- Associated Press - Friday, October 3, 2014

DENVER (AP) - Public safety officials want to toughen the punishment for Denver sheriff’s deputies who use excessive force against inmates, after a series of high-profile abuse and misconduct cases.

A task force studying how to reform the troubled sheriff’s department this week released a list of 32 recommended changes to the way deputies are disciplined. They include steeper penalties for deputies who lie, abandon their posts and intentionally hurt inmates.

The group of officials and community members says it also wants to improve the quality and speed of investigations into deputy misconduct. Their plan would prioritize certain allegations, such as inappropriate force, poor treatment of inmates and deception.

Supervisors also would face more pressure to properly handle and report the use of force, among other recommendations.

The recommendations are part of the department’s effort to make sweeping changes following a number of excessive force cases involving inmates, including one who received a $3.3 million settlement in a jail abuse lawsuit.

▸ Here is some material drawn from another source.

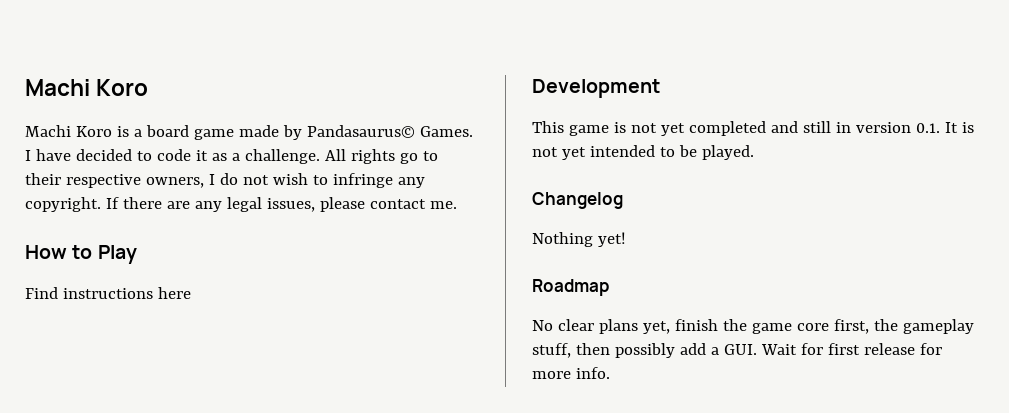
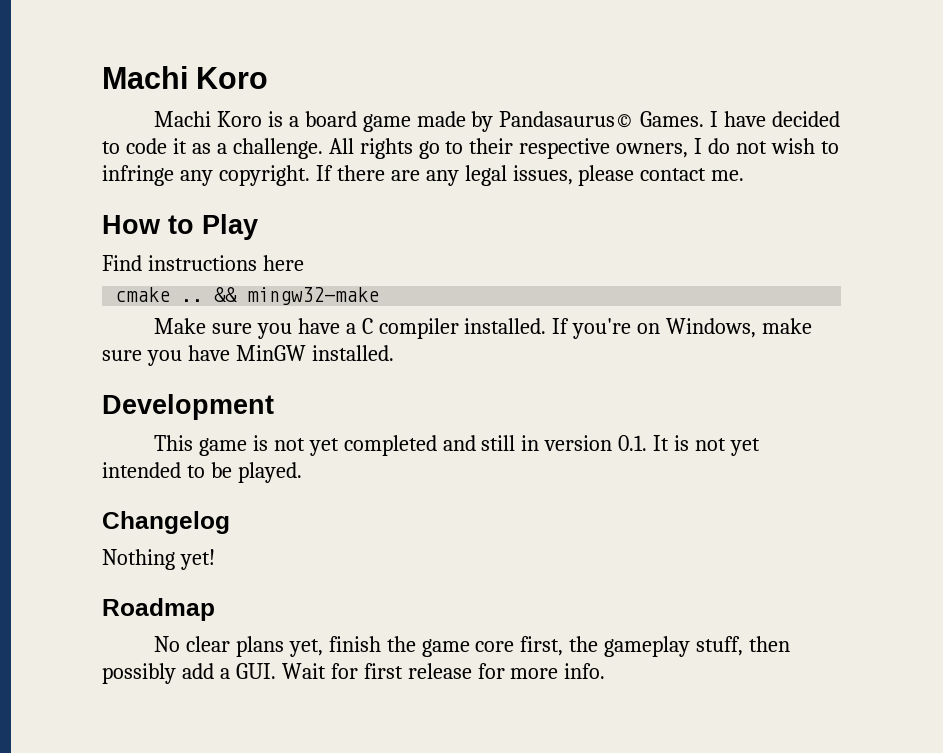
(191, 293) none -> [115,287,380,305] [153,318,813,339] [102,345,394,366] // cmake .. && mingw32-make // Make sure you have a C compiler installed. If you're on Windows, make sure you have MinGW installed.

Former Sheriff Gary Wilson stepped down after the settlement, believed to be the largest payout in city history to settle a civil rights case.

Other excessive force cases captured on video have stirred public outrage.

“There is a lot on the table, and we have considerable work ahead of us,” Mayor Michael Hancock said in a statement, adding that he hopes the changes will restore public trust and create stable leadership.

The state’s Fraternal Order of Police, which represents most of the department’s approximately 730 deputies, is still studying the proposed changes, said Mike Violette, its executive director.

The union plans a rally Monday to highlight what deputies see as a lack of support from officials, Violette said.

The recent scrutiny on the department has made deputies afraid to use force, even when it is necessary for protection, he said.

“The signal is coming loud and clear from the city that you’re going to be disciplined,” he said. “Everybody perceives this as a serious cultural problem in the department, and that’s just not the case.”